Verbatim hearing records disclose the science basis for rules, which the oil lobby hides. The hearing on the pit rule lasted 17 days and produced a record of 5,075 pages, filled with expert technical testimony, exhibits and cross-examination on all sides. Most expert testimony was hired. A lot of the rest came from us.
The oil and gas lobby claimed that the one or two percent added cost for modern waste handling would force them to flee the state. The rule was adopted in 2008, which brought an appeal to the governor and to the Court of Appeals.
This year’s elections in New Mexico whipped up a campaign squall over the pit rule and the claimed threat to the oil and gas business and state revenues. Some candidates promised to scrap the pit rule if elected.
As the bluster grew, the oil lobby ignored the news about actual revenues.
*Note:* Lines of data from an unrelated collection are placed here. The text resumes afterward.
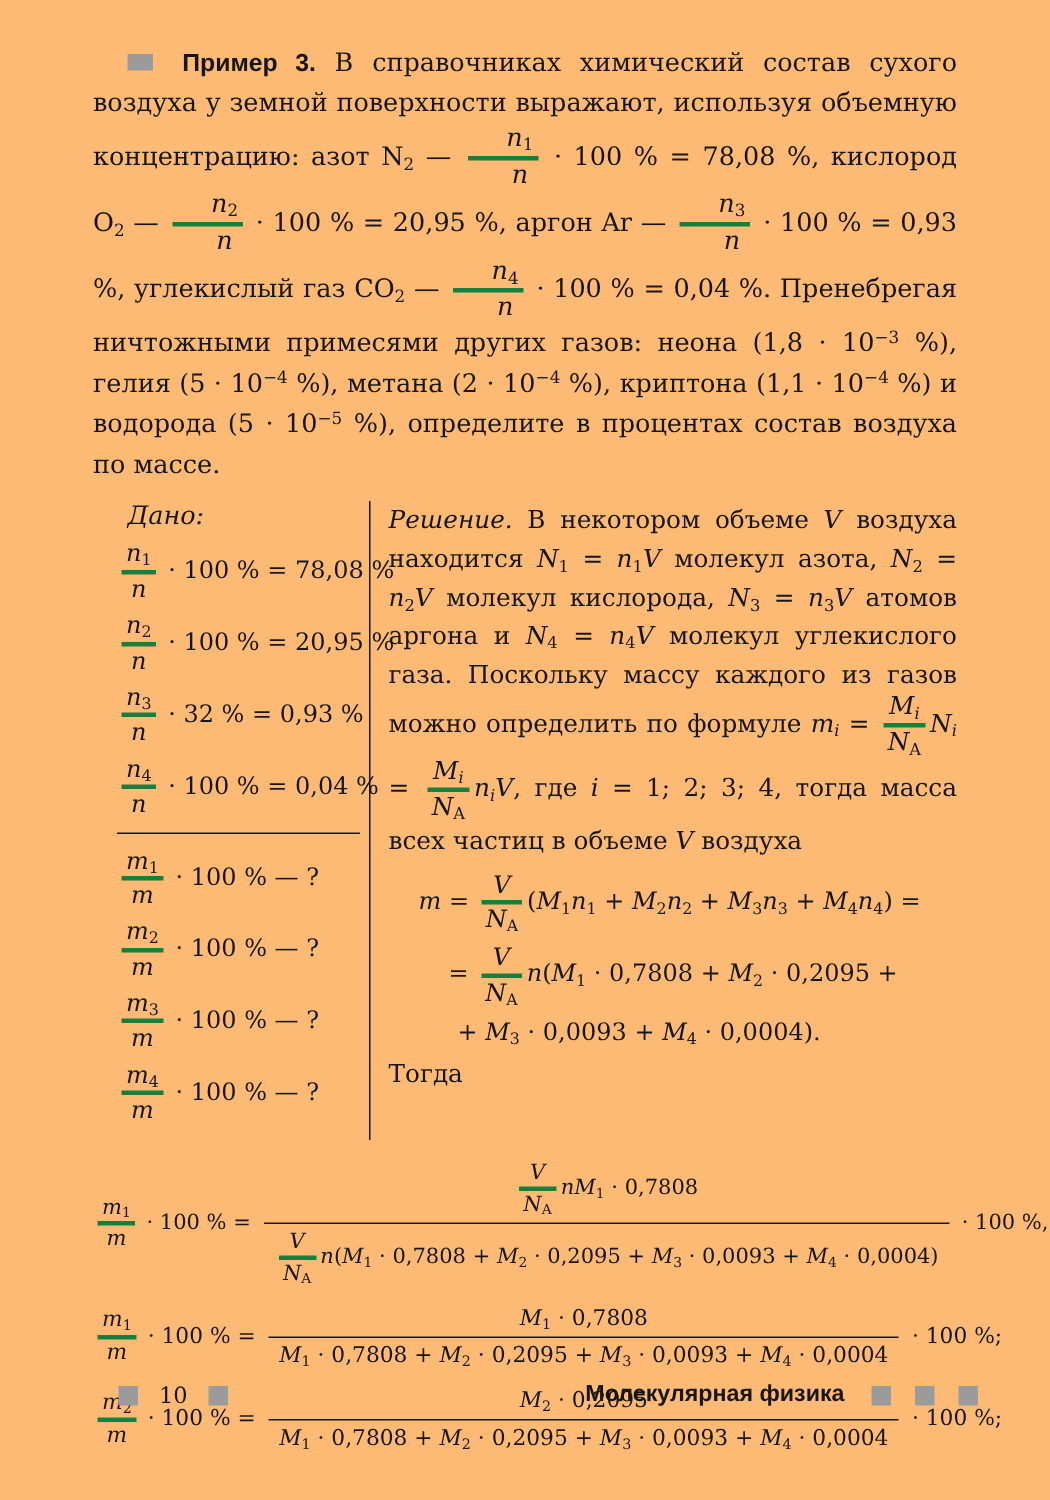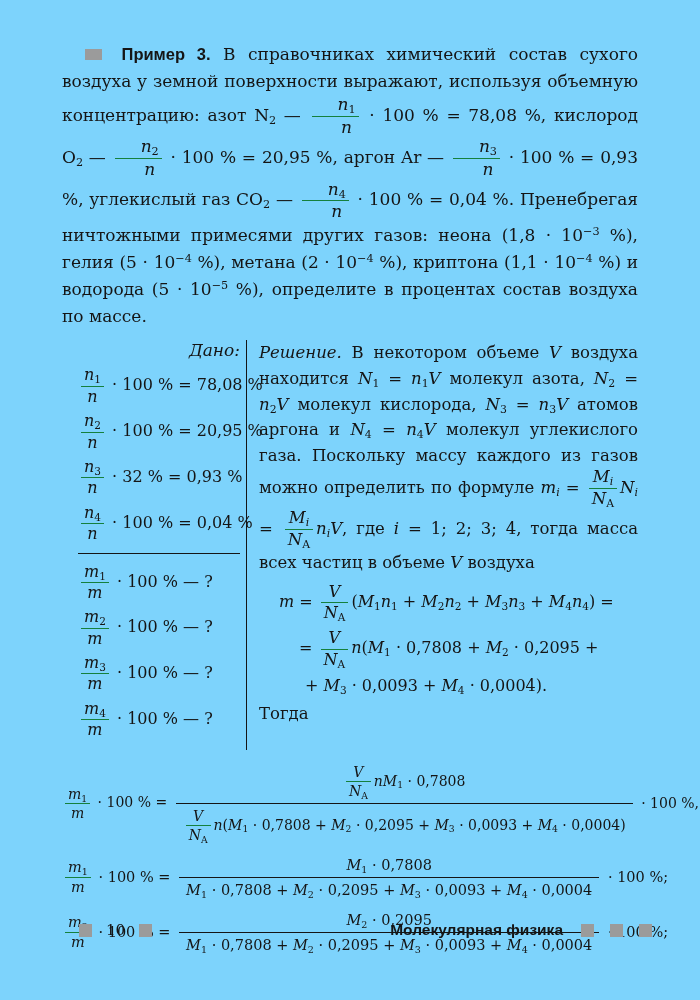--- a/index.html
+++ b/index.html
@@ -1,36 +1,36 @@
 <!DOCTYPE html>
 <html lang="ru"><head>
 <meta charset="utf-8">
 <style>
   html,body{margin:0;padding:0;background:#ffffff;}
   .page{
     position:relative;
     width:700px;height:1000px;
-    background:#7dd3fc;
+    background:#fdba74;
     color:#151515;
     font-family:"DejaVu Serif","Liberation Serif",serif;
     overflow:hidden;
     box-sizing:border-box;
-    padding:41px 62px 0 62px;
+    padding:29px 62px 0 62px;
   }
   .it{font-style:italic;}
   sub{font-size:0.66em;line-height:0;vertical-align:-0.28em;}
   sup{font-size:0.66em;line-height:0;vertical-align:0.5em;}
   sub.it{font-style:italic;}
 
   
   .frac{
     display:inline-block;vertical-align:middle;
     text-align:center;margin:0 3px;line-height:1.15;
   }
-  .fnum{display:block;padding:0 3px 1px;border-bottom:1px solid #15803d;}
+  .fnum{display:block;padding:0 3px 1px;border-bottom:3px solid #15803d;}
   .fden{display:block;padding:1px 3px 0;}
 
   
   .problem-para{
     margin:0;font-size:17px;line-height:1.6;text-align:justify;
     text-indent:23px;
   }
   .marker{
     display:inline-block;width:17px;height:11px;background:#9b9b9b;
     margin-right:7px;
@@ -40,21 +40,21 @@
     font-weight:bold;font-size:16.5px;
   }
 
   
   .two-col{display:flex;margin-top:10px;}
   .given-col{
     width:185px;flex:0 0 185px;box-sizing:border-box;
     border-right:1.6px solid #151515;
     padding:0 6px 4px 16px;font-size:16px;
   }
-  .given-title{font-size:17px;margin:0 0 2px 7px;text-align:right;}
+  .given-title{font-size:17px;margin:0 0 2px 7px;}
   .g-row{margin:6px 0;white-space:nowrap;}
   .find-block{border-top:1.6px solid #151515;margin-top:9px;padding-top:3px;}
   .solution-col{flex:1;padding-left:12px;}
   .solution-para{
     margin:0;font-size:16.5px;line-height:1.55;text-align:justify;
   }
   .disp-line{font-size:16px;margin:7px 0;white-space:nowrap;}
   .disp-line.l1{margin-left:20px;}
   .disp-line.l2{margin-left:40px;}
   .disp-line.l3{margin-left:46px;margin-top:4px;}

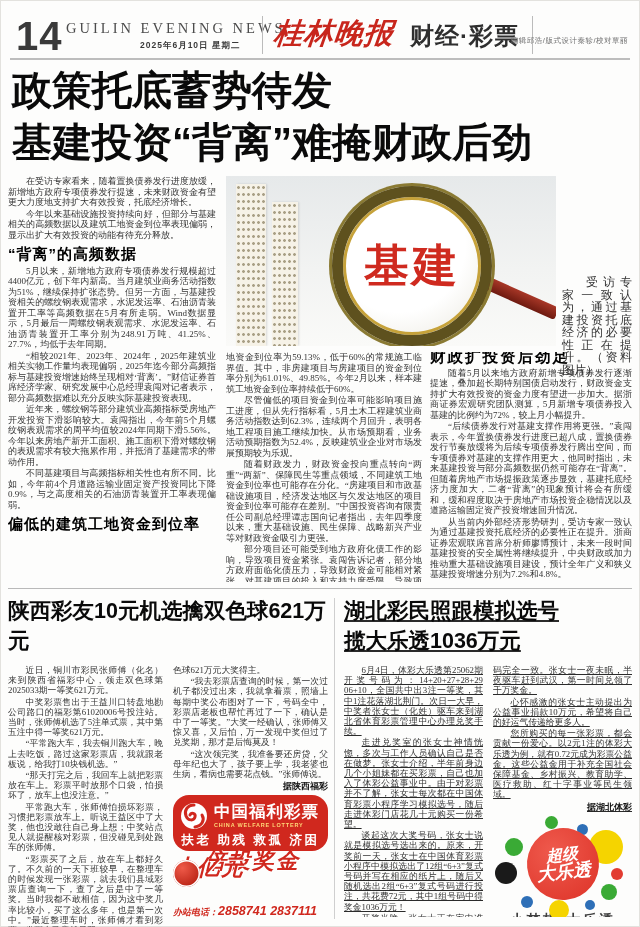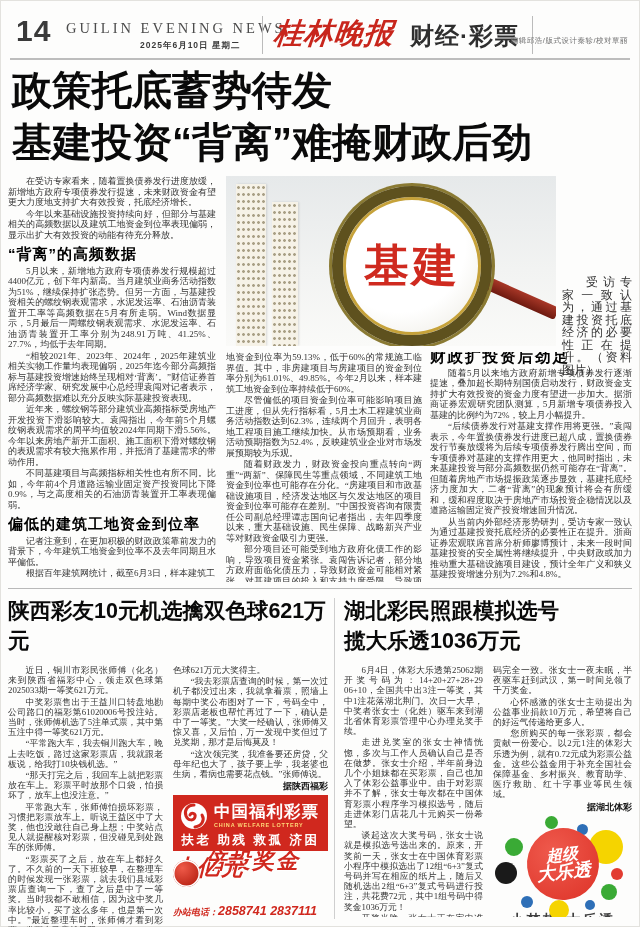--- a/index.html
+++ b/index.html
@@ -1,21 +1,21 @@
 <!DOCTYPE html>
 <html style="--ad-red: #d0281e; --brand-red: #c8261c;"><head>
 <meta charset="utf-8">
 <style>
   html,body{margin:0;padding:0;background:#e9e8e4;}
   .page{position:relative;width:640px;height:927px;margin:0 auto;background:#fdfdfc;
         font-family:"Liberation Sans",sans-serif;color:#2b2b2b;overflow:hidden;
         box-shadow:inset 0 0 0 1px #e3e2de;}
   
   .header{position:absolute;top:12px;left:10px;right:10px;height:46px;border-bottom:2px solid #bdbdbd;}
-  .pageno{position:absolute;left:6px;top:2px;font-size:30px;font-weight:800;color:#3a3a3a;letter-spacing:1px;}
+  .pageno{position:absolute;left:6px;top:2px;font-size:40px;font-weight:800;color:#3a3a3a;letter-spacing:1px;}
   .mast-en{position:absolute;left:56px;top:8px;font-family:"Liberation Serif",serif;font-size:14.5px;
            letter-spacing:3px;color:#4c4c4c;}
   .issue-date{position:absolute;left:130px;top:28px;font-size:8.5px;font-weight:700;color:#3a3a3a;letter-spacing:1px;}
   .vline{position:absolute;top:4px;width:1px;height:38px;background:#bbb;}
   .vline1{left:252px;}
   .vline2{left:522px;}
   .brand{position:absolute;left:264px;top:2px;font-family:"Liberation Serif",serif;font-size:29px;font-weight:900;
          font-style:italic;color:#c8261c;letter-spacing:1px;transform:skewX(-6deg);}
   .section-name{position:absolute;left:400px;top:8px;font-size:24px;font-weight:800;color:#2e2e2e;letter-spacing:1px;}
   .credits{position:absolute;right:2px;top:24px;font-size:7.5px;color:#6f6f6f;letter-spacing:.5px;}
@@ -53,31 +53,31 @@
   .handle{position:absolute;left:258px;top:116px;width:76px;height:13px;border-radius:3px;
           background:linear-gradient(#a83727,#6e1a10);transform:rotate(24deg);}
   .caption{position:absolute;left:562px;top:100px;width:70px;font-family:Liberation Sans, sans-serif;
            font-size:12px;line-height:12.5px;color:#333;text-align:justify;}
   .caption .para{text-indent:2em;margin:0;}
   
   .hdiv{position:absolute;left:8px;right:8px;top:588px;height:1px;background:#b9b9b9;}
   .vdiv-bottom{position:absolute;left:334px;top:598px;bottom:8px;width:1px;background:#cfcfcf;}
   
   .bot-left{position:absolute;left:8px;top:596px;width:320px;}
-  .bot-right{position:absolute;left:344px;top:596px;width:288px;}
+  .bot-right{position:absolute;left:344px;top:596px;width:288px;text-decoration:underline;}
   .bot-head{font-size:21.5px;line-height:30px;font-weight:900;color:#0a0a0a;letter-spacing:0;}
   .bot-cols{display:flex;gap:10px;margin-top:9px;font-family:"Liberation Serif",serif;
             font-size:8.8px;line-height:10.2px;color:#333;text-align:justify;}
   .bcol{overflow:hidden;}
   .bot-left .bcol{width:155px;height:272px;}
   .bot-right .bcol{width:139px;height:252px;}
   .bsource{font-family:"Liberation Sans",sans-serif;font-weight:800;font-size:9px;text-align:right;color:#111;margin:2px 0 4px;}
   
   .ad{margin-top:4px;font-family:"Liberation Sans",sans-serif;}
-  .ad-box{background:var(--ad-red,#d0281e);border-radius:0;padding:6px 6px 5px;color:#fff;}
+  .ad-box{background:var(--ad-red,#d0281e);border-radius:16px;padding:6px 6px 5px;color:#fff;}
   .ad-top{display:flex;align-items:center;gap:5px;}
   .ad-logo{width:30px;height:30px;flex:0 0 30px;}
   .ad-name{font-size:16.5px;font-weight:900;letter-spacing:1px;line-height:17px;}
   .ad-en{font-size:5.5px;color:#ffd978;letter-spacing:.8px;font-weight:700;}
   .ad-slogan{text-align:center;font-size:12.5px;font-weight:800;letter-spacing:2.5px;margin-top:4px;}
   .ad-promo{position:relative;margin-top:5px;height:46px;}
   .ad-seal{position:absolute;left:0;top:4px;width:27px;height:27px;border-radius:50%;
            background:radial-gradient(circle at 35% 30%,#ef5a49,#a91205);box-shadow:0 0 0 1.5px #fff inset;}
   .promo1{margin-left:31px;font-size:22px;font-style:italic;font-weight:900;color:var(--ad-red,#d0281e);
           letter-spacing:2px;text-shadow:1px 1px 0 #fff;}
@@ -125,24 +125,20 @@
           <p class="para">今年以来基础设施投资持续向好，但部分与基建相关的高频数据以及建筑工地资金到位率表现偏弱，显示出扩大有效投资的动能有待充分释放。</p>
         </div>
       <h3 class="subhead">“背离”的高频数据</h3>
       <div>
           <p class="para">5月以来，新增地方政府专项债券发行规模超过4400亿元，创下年内新高。当月建筑业商务活动指数为51%，继续保持扩张态势。但另一方面，与基建投资相关的螺纹钢表观需求，水泥发运率、石油沥青装置开工率等高频数据在5月有所走弱。Wind数据显示，5月最后一周螺纹钢表观需求、水泥发运率、石油沥青装置开工率分别为248.91万吨、41.25%、27.7%，均低于去年同期。</p>
           <p class="para">“相较2021年、2023年、2024年，2025年建筑业相关实物工作量均表现偏弱，2025年迄今部分高频指标与基建投资增速始终呈现相对‘背离’。”财信证券首席经济学家、研究发展中心总经理袁闯对记者表示，部分高频数据难以充分反映实际基建投资表现。</p>
           <p class="para">近年来，螺纹钢等部分建筑业高频指标受房地产开发投资下滑影响较大。袁闯指出，今年前5个月螺纹钢表观需求的周平均值较2024年同期下滑5.56%。今年以来房地产新开工面积、施工面积下滑对螺纹钢的表观需求有较大拖累作用，并抵消了基建需求的带动作用。</p>
           <p class="para">不同基建项目与高频指标相关性也有所不同。比如，今年前4个月道路运输业固定资产投资同比下降0.9%，与之高度相关的石油沥青装置开工率表现偏弱。</p>
         </div>
       <h3 class="subhead">偏低的建筑工地资金到位率</h3>
-      <div>
-          <p class="para">记者注意到，在更加积极的财政政策靠前发力的背景下，今年建筑工地资金到位率不及去年同期且水平偏低。</p>
-          <p class="para">根据百年建筑网统计，截至6月3日，样本建筑工</p>
-        </div>
     </div>
 
     <div class="photo">
       <div class="building b1"></div>
       <div class="building b2"></div>
       <div class="ferrule"></div>
       <div class="handle"></div>
       <div class="ring">
         <span class="overlay-text">基建</span>
       </div>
The state’s leasing revenues set a record this year, as the world price of crude oil rose from the previous lows.
The data tell the real story.
In the first year of the pit rule, the number of drilling rigs working in New Mexico fell by 51.2 percent, over half the drilling was lost. Over the same period, drilling rigs working in the nation fell a similar 51.4 percent, a worse loss.
Rules differ by state. The drop in oil price is the same everywhere, which caused the same loss seen everywhere. Drilling activity always rises and falls with the price of oil and gas.
See how the data show what political bluster hides.
Future New Mexico oil business is reflected by how much money the state land office collects for leasing initial rights to drill on state land. For the year ending in mid 2010, these lease sales brought in more than $72 million, a record high. The old record was $61 million in 2006, before the pit rule.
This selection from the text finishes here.